Why then did our store recommend the multinational product over others?


In truth, because it was a product I had used and liked (better than some – no better than others) and secondly, perhaps more importantly, due to its higher recommended retail price we made more profit from selling this product over cheaper brands. It is important to understand this factor and is true of all retail businesses, whether they be selling clothing or hydroponic specialty equipment. In short, hydroponic retailers by other retail standards have low profit margins on the goods that they sell; typically about 100% markup on wholesale price where consumables (e.g. nutrients and additives) are concerned and even lower margins in most cases on hardware. Think yourself lucky on this front. For instance, to generalize somewhat, clothing retailers typically markup 200- 400%. Basically though, if you purchase a $100 10L nutrient pack the retailer has made about $50.00. On the other hand, if you purchase a $50.00 10L nutrient pack the retailer has made $25.00. If you were him/her and had a business to run, with all of the associated costs (e.g. rent, insurance, wages), which product would you prefer to sell? It’s a case of simple business economics. Other than this, some nutrient manufacturers fully understand this principle as good business practice. I.e. create products that create higher profit margins for the retailer and they are likely to support it. For example, the company’s whose formulas we reverse engineered and sold to our customers was found guilty of price fixing in Australia in 2005 by an Australian Government corporate watchdog. The Australian distributor had sent an Australia wide letter to retailers demanding that they stop discounting their brand below the recommended retail price (RRP) or they wouldn’t supply them. This, as it turned out, was in breach in corporate law and as a result the company was called to task.


When discussing value for money, with regards to hydroponic nutrients, it is important to note that some nutrient brands are more mineral dense (concentrated) than others, meaning that some nutrients require a lower dilution rate than others to achieve the same EC in solution. Therefore, when considering the price/value of a nutrient be sure to factor in the product’s concentration. That is, if one product is 40% more concentrated than another and costs 25% more, this product is actually 15% cheaper than its less concentrated counterpart because it will go 40% further at only 25% more recommended retail price.


Okay, that was pretty simple wasn’t it? Now I’m going to get somewhat technical and explain what roles the different macro and microelements play in the plant.


Before I do this, I had better point out that there are some nutrient deficiency symptoms outlined. However, it is important to note that while visual nutrient deficiency symptoms can be a very powerful diagnostic tool for evaluating the nutrient status of plants, one should keep in mind that an individual visual symptom is seldomly sufficient to make a definitive diagnosis of a plant’s nutrient status. Many of the classic deficiency symptoms such as tip burn, chlorosis and necrosis are characteristically associated with more than one mineral deficiency.
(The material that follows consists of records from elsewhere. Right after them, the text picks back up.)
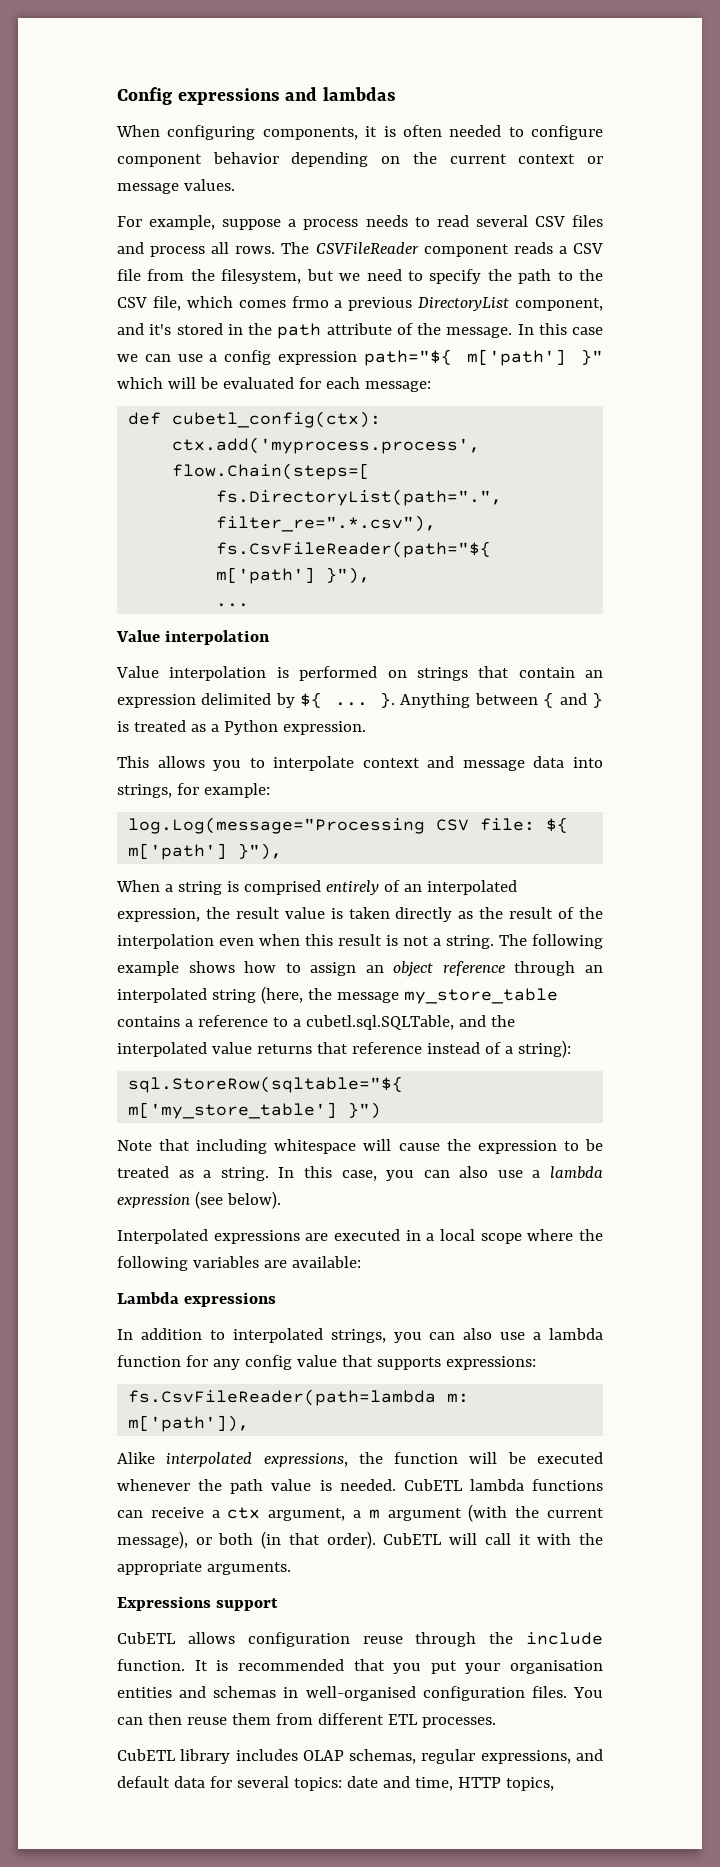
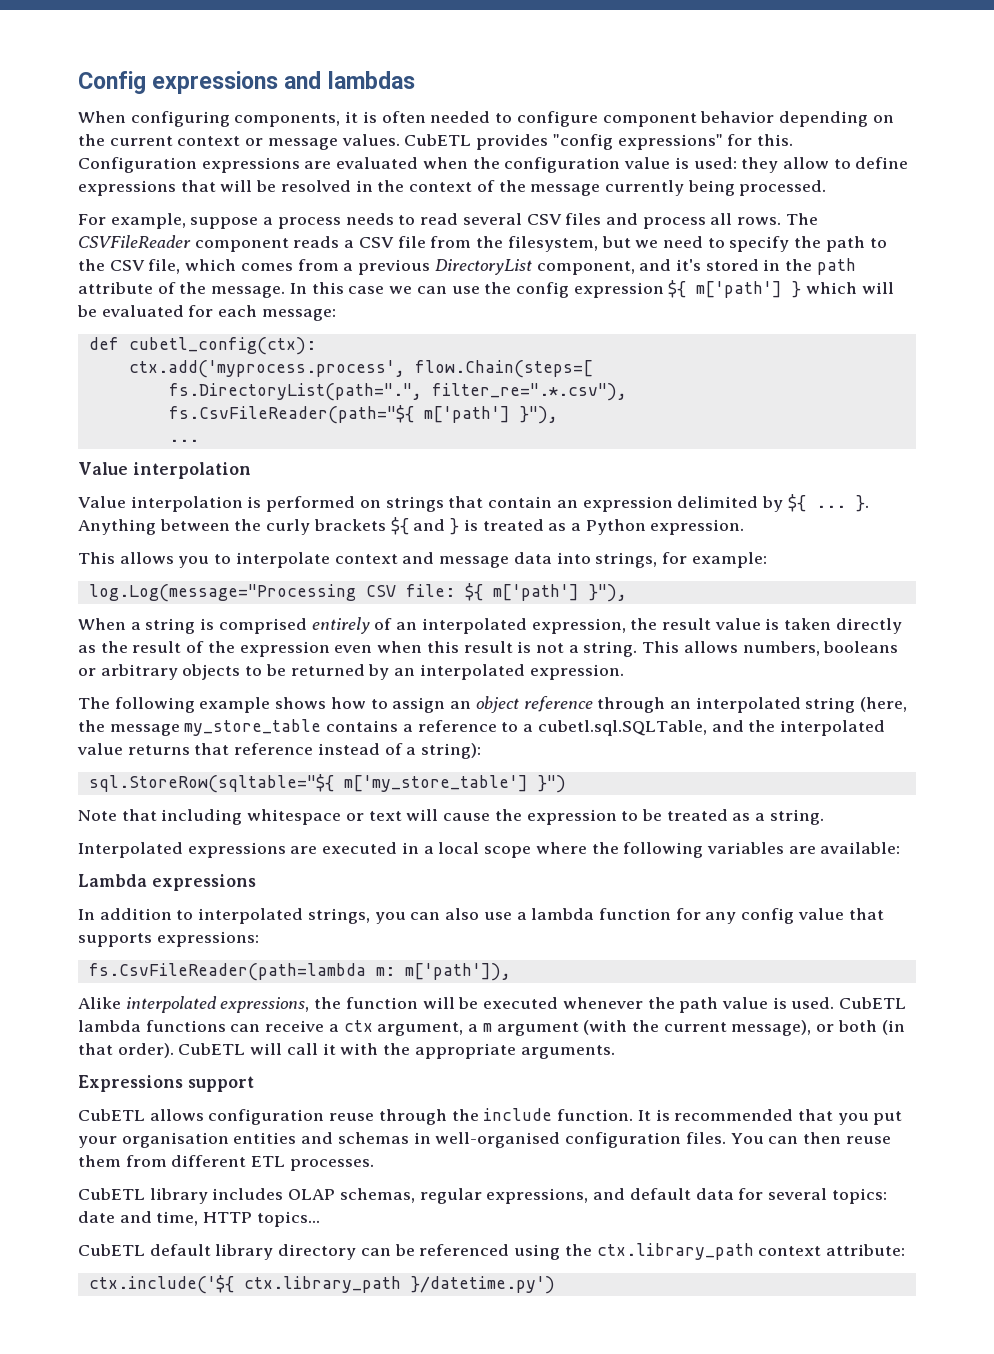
(235, 185) none -> [404,134,793,150] [78,157,909,173] [78,180,827,196] CubETL provides "config expressions" for this. Configuration expressions are evaluated when the configuration value is used: they allow to define expressions that will be resolved in the context of the message currently being processed.
[291,296,329,308] frmo -> [297,259,339,271] from
[209,354,218,362] a -> [484,282,512,294] the
[363,349,603,366] path="${ m['path'] }" -> [668,280,802,298] ${ m['path'] }
[543,692,555,708] { -> [234,517,409,535] the curly brackets ${
[117,934,214,949] interpolation -> [239,641,330,657] expression
(494, 942) none -> [642,641,899,656] [78,664,624,680] This allows numbers, booleans or arbitrary objects to be returned by an interpolated expression. //
(357, 1146) none -> [345,811,402,821] or text
[278,1166,603,1181] [117,1191,281,1209] In this case, you can also use a lambda expression (see below). -> (824, 817) none
[339,1479,396,1491] needed. -> [791,997,835,1009] used.
[505,1777,554,1791] topics, -> [256,1211,320,1227] [78,1243,905,1260] [88,1275,555,1294] topics... // CubETL default library directory can be referenced using the ctx.library_path context attribute: // ctx.include('${ ctx.library_path }/datetime.py')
Additionally, what appears to be a nutrient deficiency can be due stresses such as high ambient air temperatures, pathogens, high levels of sodium chloride in the substrate, oxygen starvation in the root zone (due to too high temperatures in the nutrient and/or substrate) and air pollution. Often, symptoms of these stresses closely resemble those of a nutrient deficiency. That is….


Some possible reasons for nutrient deficiency and excess symptoms beyond actual nutrient deficiencies and excesses:


1) The mains (municipal) water supply that you use may be high in microelements such as iron, copper and zinc. When these combine with the microelements in the nutrient solution toxicity is expressed due to too high levels of micro-nutrition in the nutrient working solution (I.e. the solution that is being fed to the plants).
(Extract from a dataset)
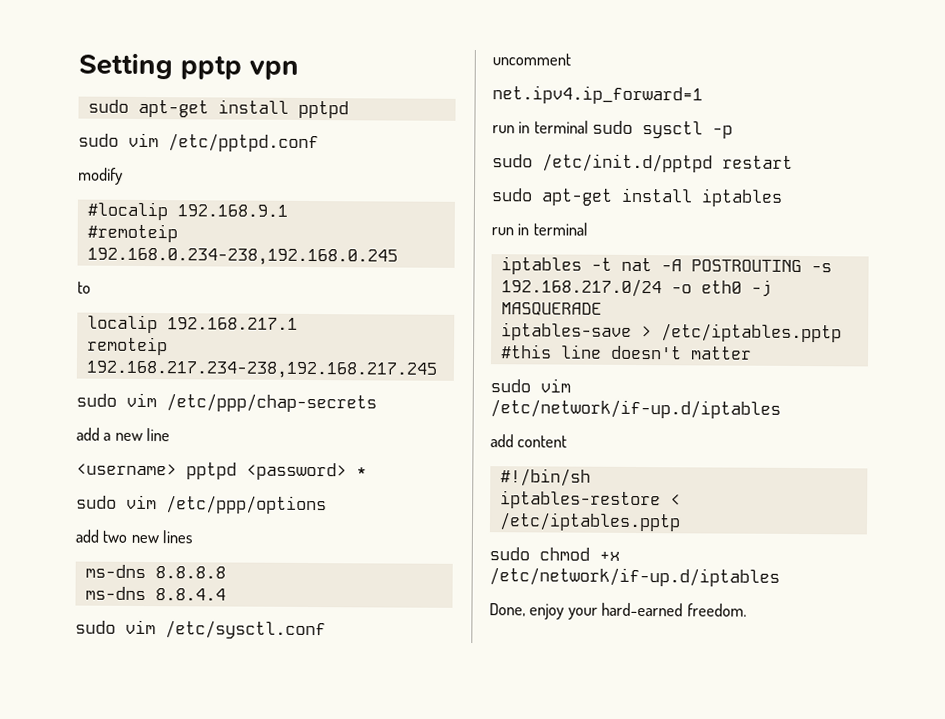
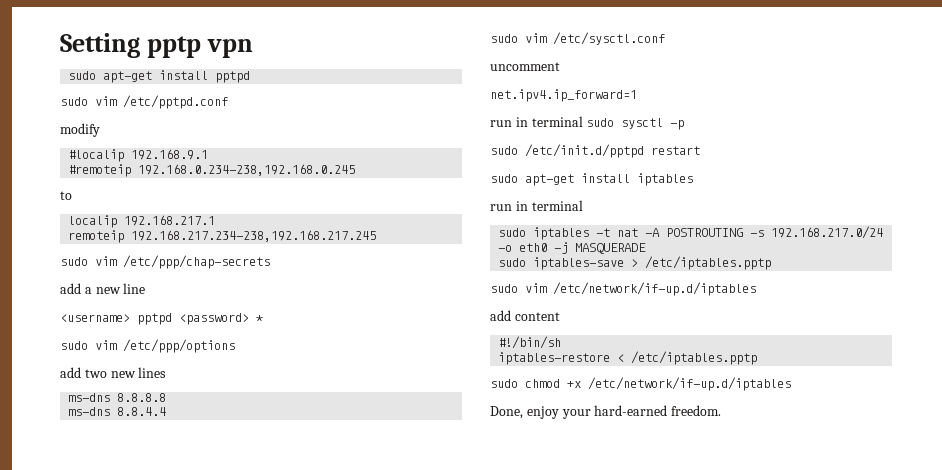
(588, 229) none -> [498,228,527,237] sudo
(602, 309) none -> [498,258,527,267] sudo
[500,344,752,360] #this line doesn't matter -> (772, 263) none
2) Your mains water supply may contain high levels of both sodium and chloride. When combined this equates to high levels of common table salt (i.e. sodium chloride or NaCl) in solution. High levels of NaCl is toxic (phytotoxic) to plants and is expressed in what looks like nutrient deficiencies and/or excesses.
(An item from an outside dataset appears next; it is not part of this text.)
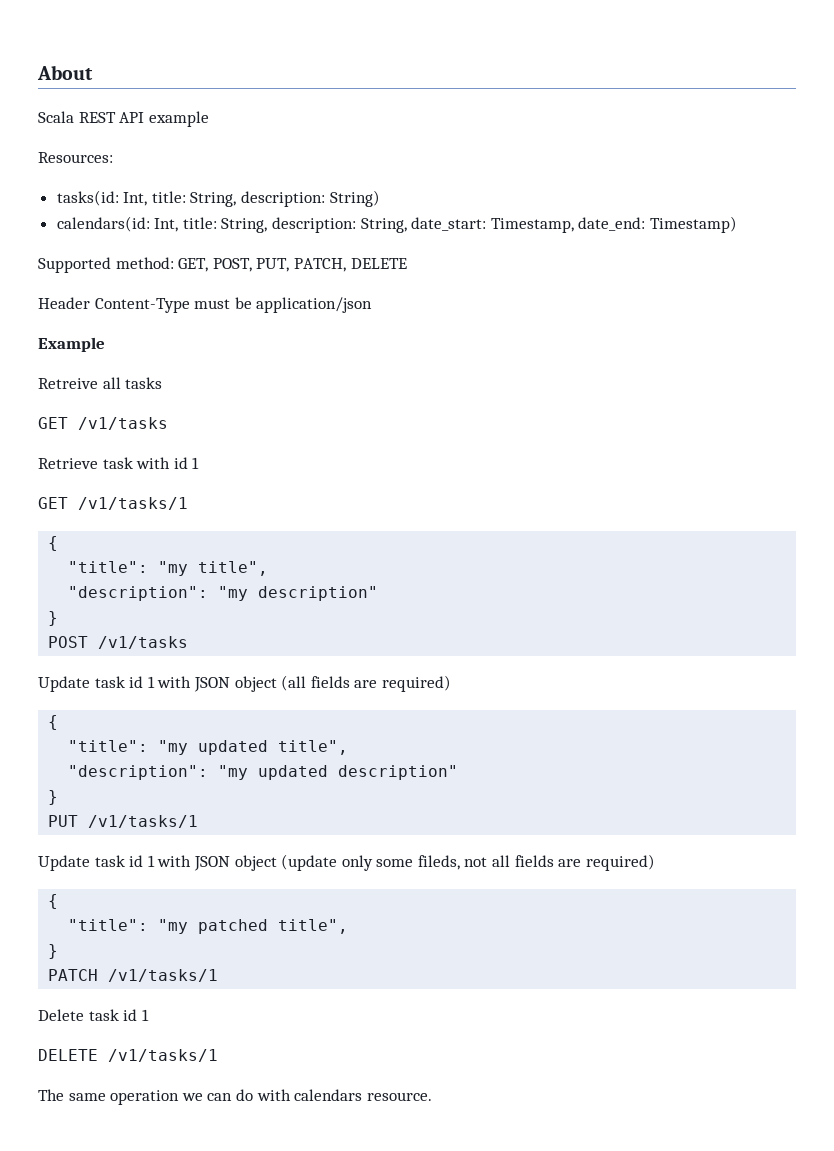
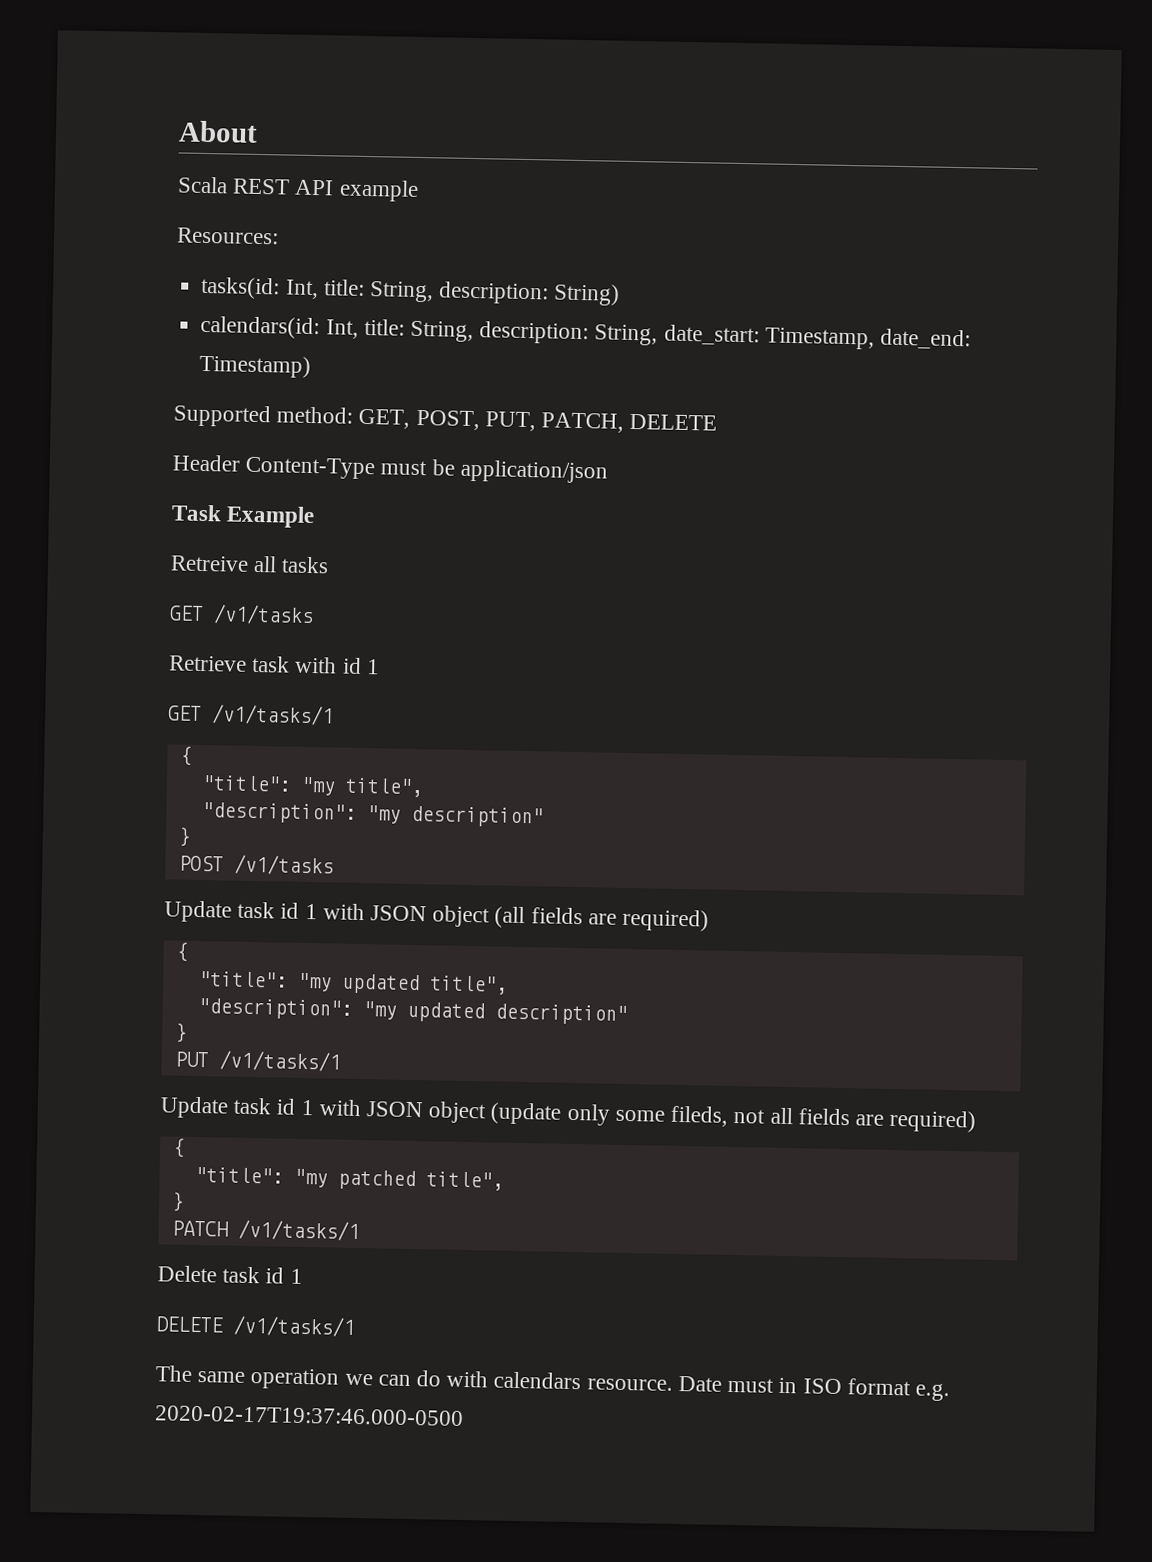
(373, 305) none -> [171,504,222,522] Task
(432, 1096) none -> [677,1376,950,1402] [154,1405,464,1427] Date must in ISO format e.g. 2020-02-17T19:37:46.000-0500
3) If growing in coco coir substrate, did you purchase a quality flushed and buffered coir substrate or a cheap compressed brick product? Similar to some mains water supplies, cheap coco coir products can come loaded in sodium chloride. The end result is phytotoxicty and what looks like nutrient deficiencies and/or excesses.

4) Plant Pathogens often produce an interveinal chlorosis in the leaves (yellowing or whitening of the leaf veins) that can be easily mistaken for a nutrient deficiency. Put simply, when a pathogen infects a plant, it alters the plant’s physiology, particularly with regard to mineral nutrient uptake, assimilation, translocation, and utilization. Plant pathogens/diseases can also infect the plant’s vascular system and impair nutrient or water translocation. Such infections can cause root starvation, wilting, and plant decline or death. Plant pathogen/disease symptoms can often be separated from nutritional symptoms by the rate in which they affect a population of plants. If the plants are under nutrient stress, all plants tend to develop similar symptoms at the same time. However, if the stress is the result of pathogens, the development of symptoms will have a tendency to vary between plants.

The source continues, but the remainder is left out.